RECORD EXTRACTS ->
**********

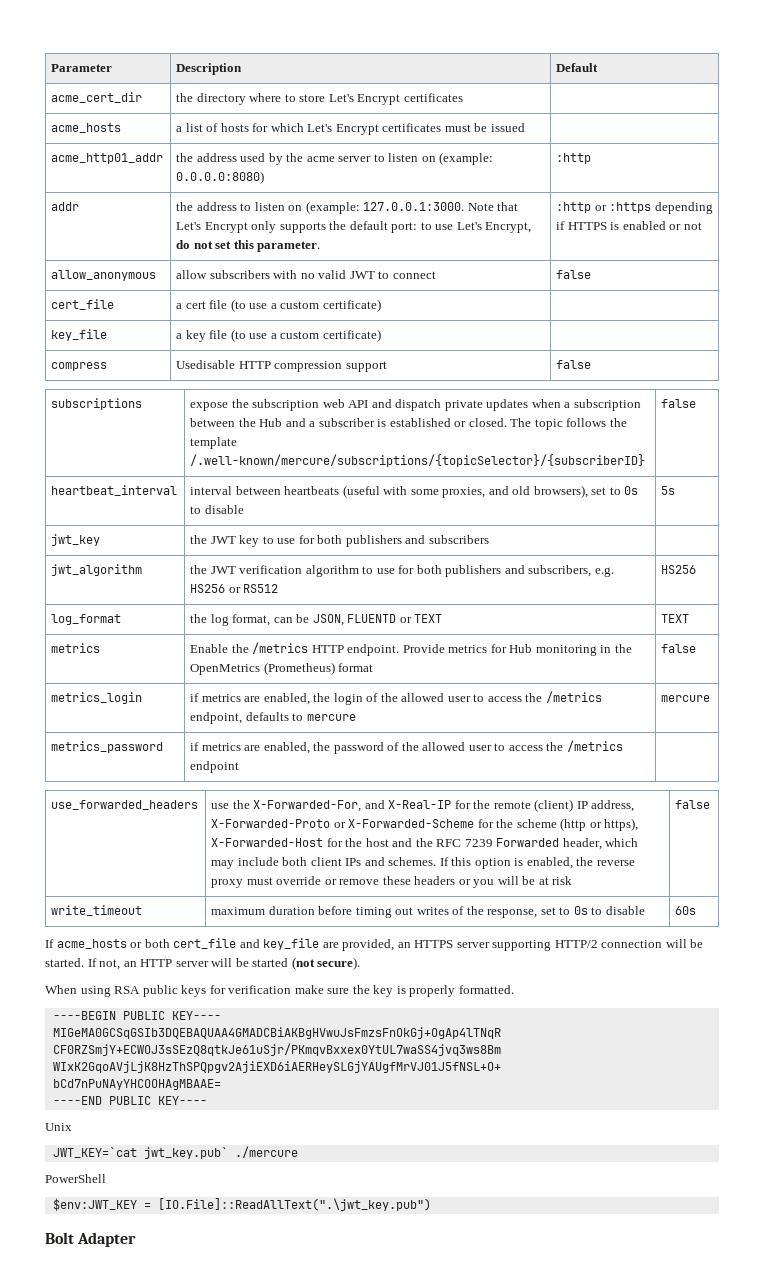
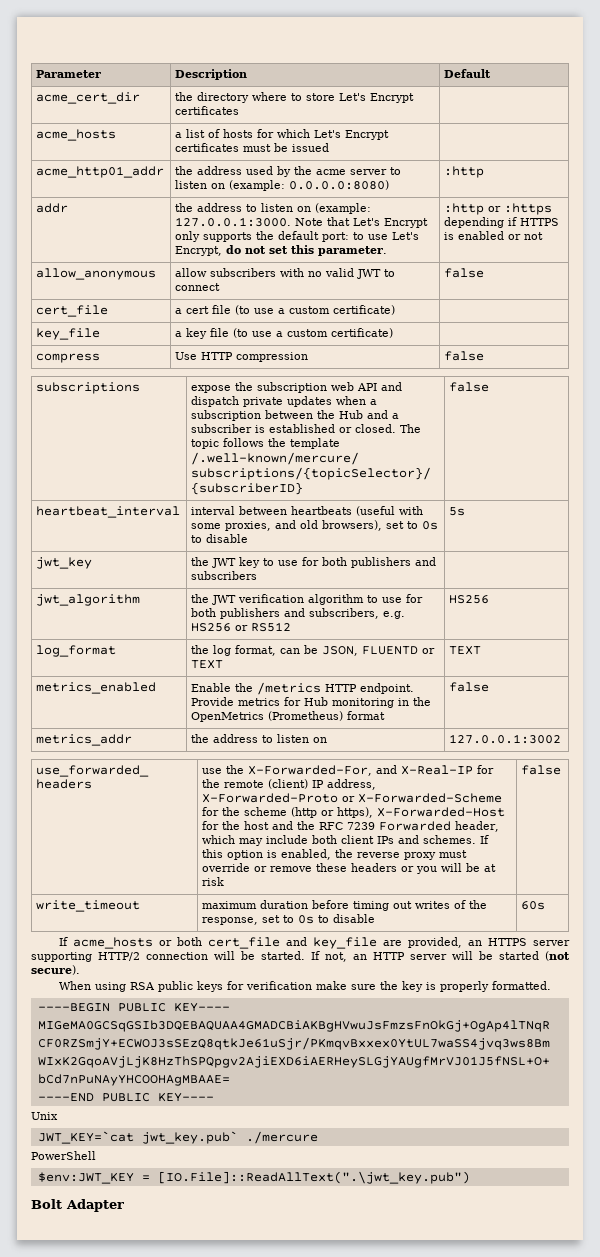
[176,360,236,369] Usedisable -> [175,352,198,360] Use
[345,361,387,372] support -> (309, 357) none
[51,643,101,653] metrics -> [36,682,157,694] metrics_enabled
[51,692,143,704] [190,691,602,705] [190,712,356,724] [661,695,711,702] [51,741,164,753] [190,740,623,754] [190,761,240,773] metrics_login | if metrics are enabled, the login of the allowed user to access the /metrics endpoint, defaults to mercure | mercure // metrics_password | if metrics are enabled, the password of the allowed user to access the /metrics endpoint | -> [36,734,133,746] [191,734,328,743] [449,734,562,744] metrics_addr | the address to listen on | 127.0.0.1:3002

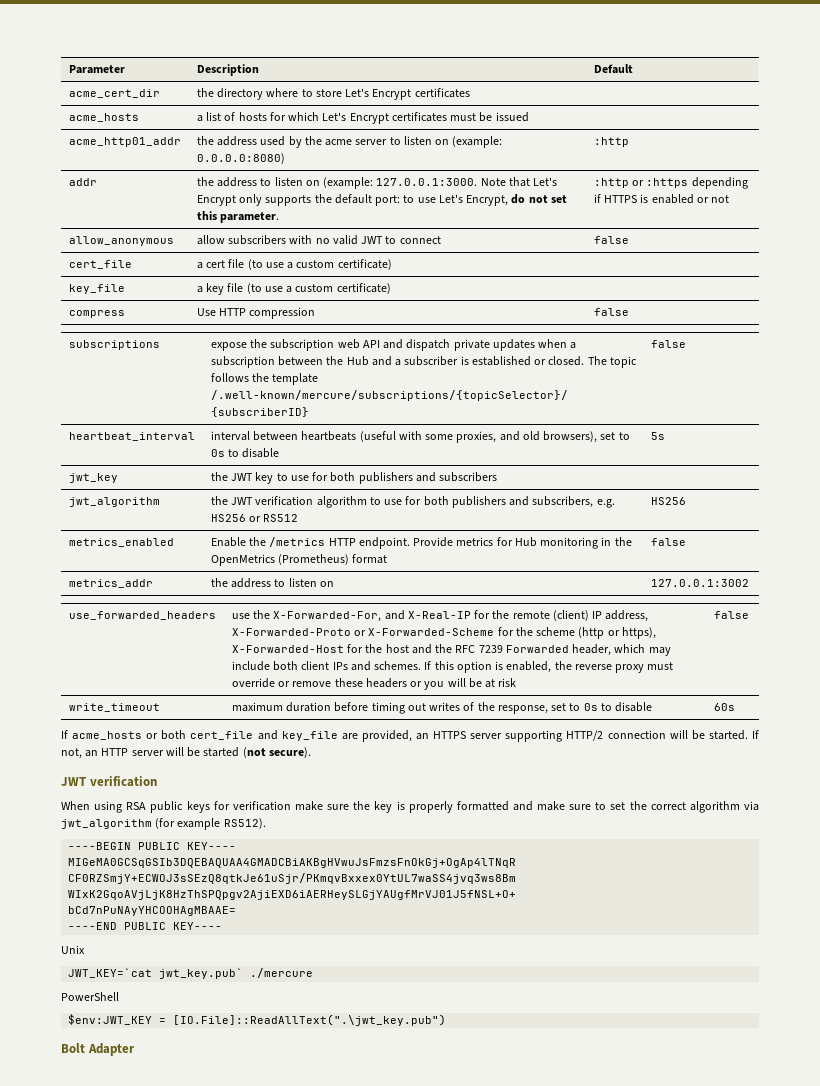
[36,645,117,657] [191,645,436,656] [191,660,224,669] [449,646,482,655] // log_format | the log format, can be JSON, FLUENTD or TEXT | TEXT -> (686, 501) none
(80, 970) none -> [61,776,157,787] // JWT verification
[492,981,552,990] formatted. -> [456,801,759,813] [61,818,266,830] formatted and make sure to set the correct algorithm via jwt_algorithm (for example RS512).

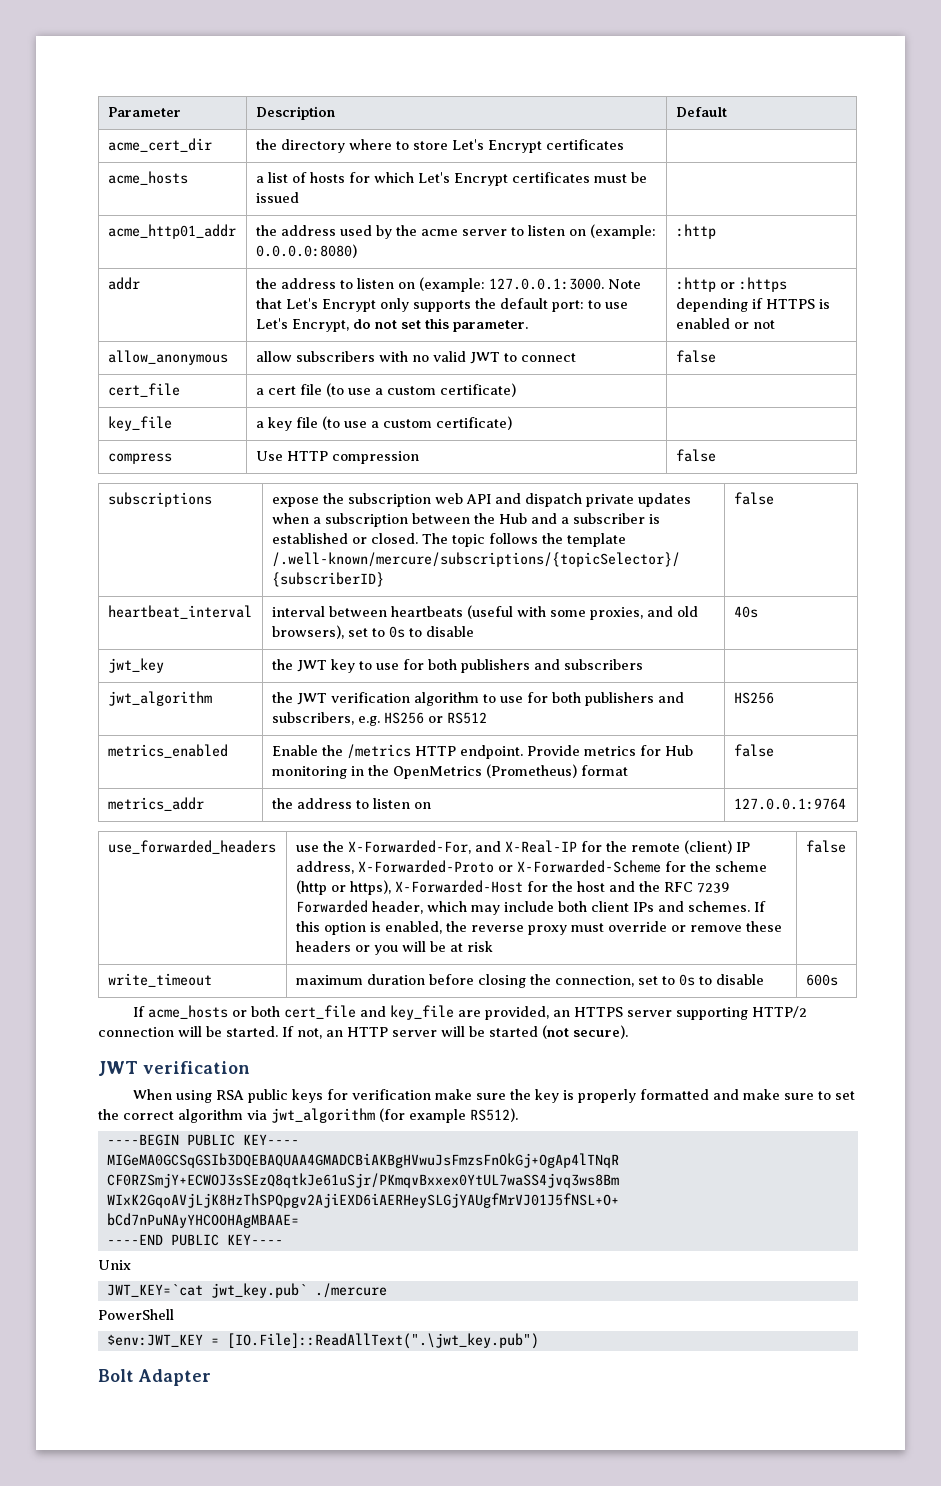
[650,432,665,440] 5s -> [733,606,758,618] 40s
[650,579,749,587] 127.0.0.1:3002 -> [733,798,846,810] 127.0.0.1:9764
[371,702,653,714] [713,703,735,711] timing out writes of the response, set to 0s to disable | 60s -> [477,974,764,988] [805,974,838,986] closing the connection, set to 0s to disable | 600s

**********

DESCRIPTION OF THE TASK ->
Show the lines in the entries above that include the string "none".

SOLUTION TO THIS EXERCISE ->
[345,361,387,372] support -> (309, 357) none
[36,645,117,657] [191,645,436,656] [191,660,224,669] [449,646,482,655] // log_format | the log format, can be JSON, FLUENTD or TEXT | TEXT -> (686, 501) none
(80, 970) none -> [61,776,157,787] // JWT verification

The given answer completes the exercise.